Given records:
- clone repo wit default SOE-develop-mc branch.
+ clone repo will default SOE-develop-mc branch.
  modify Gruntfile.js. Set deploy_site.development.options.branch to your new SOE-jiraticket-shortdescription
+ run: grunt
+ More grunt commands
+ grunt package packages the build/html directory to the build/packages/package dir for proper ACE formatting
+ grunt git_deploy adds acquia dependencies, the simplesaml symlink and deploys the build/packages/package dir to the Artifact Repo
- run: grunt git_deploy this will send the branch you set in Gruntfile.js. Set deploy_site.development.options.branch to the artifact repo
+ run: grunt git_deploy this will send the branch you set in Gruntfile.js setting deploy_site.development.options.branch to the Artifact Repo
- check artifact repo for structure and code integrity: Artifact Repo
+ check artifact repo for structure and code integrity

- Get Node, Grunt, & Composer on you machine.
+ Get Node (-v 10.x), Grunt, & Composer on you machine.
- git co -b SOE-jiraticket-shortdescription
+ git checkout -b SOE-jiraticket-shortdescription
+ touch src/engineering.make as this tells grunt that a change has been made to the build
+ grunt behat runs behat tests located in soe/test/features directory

==

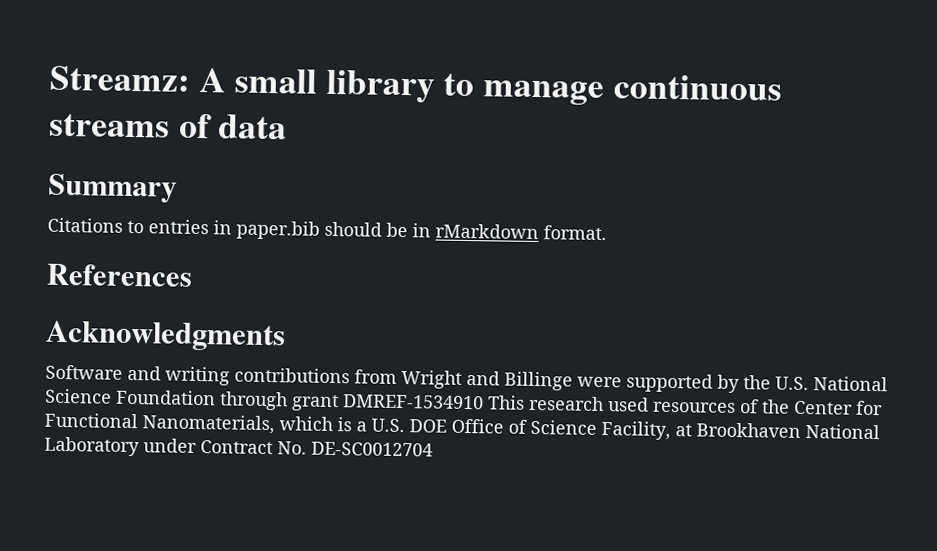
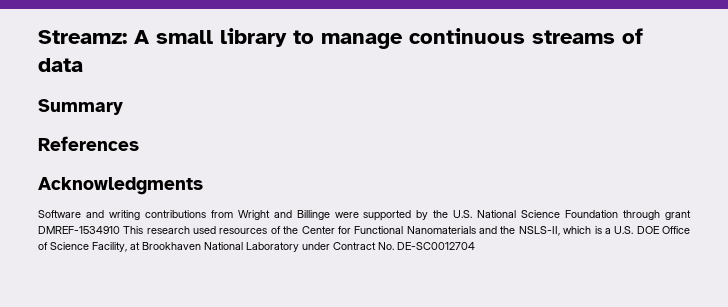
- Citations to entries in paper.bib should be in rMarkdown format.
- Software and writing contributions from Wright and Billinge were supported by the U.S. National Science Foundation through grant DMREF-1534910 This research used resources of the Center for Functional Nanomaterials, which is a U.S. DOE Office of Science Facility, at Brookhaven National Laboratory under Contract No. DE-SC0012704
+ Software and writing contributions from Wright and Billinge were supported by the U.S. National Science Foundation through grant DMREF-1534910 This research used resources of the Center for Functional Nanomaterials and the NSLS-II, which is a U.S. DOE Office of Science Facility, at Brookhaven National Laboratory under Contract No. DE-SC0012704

Problem description:
Which lines above include the word "Facility"? Show each one.

Exercise response:
- Software and writing contributions from Wright and Billinge were supported by the U.S. National Science Foundation through grant DMREF-1534910 This research used resources of the Center for Functional Nanomaterials, which is a U.S. DOE Office of Science Facility, at Brookhaven National Laboratory under Contract No. DE-SC0012704
+ Software and writing contributions from Wright and Billinge were supported by the U.S. National Science Foundation through grant DMREF-1534910 This research used resources of the Center for Functional Nanomaterials and the NSLS-II, which is a U.S. DOE Office of Science Facility, at Brookhaven National Laboratory under Contract No. DE-SC0012704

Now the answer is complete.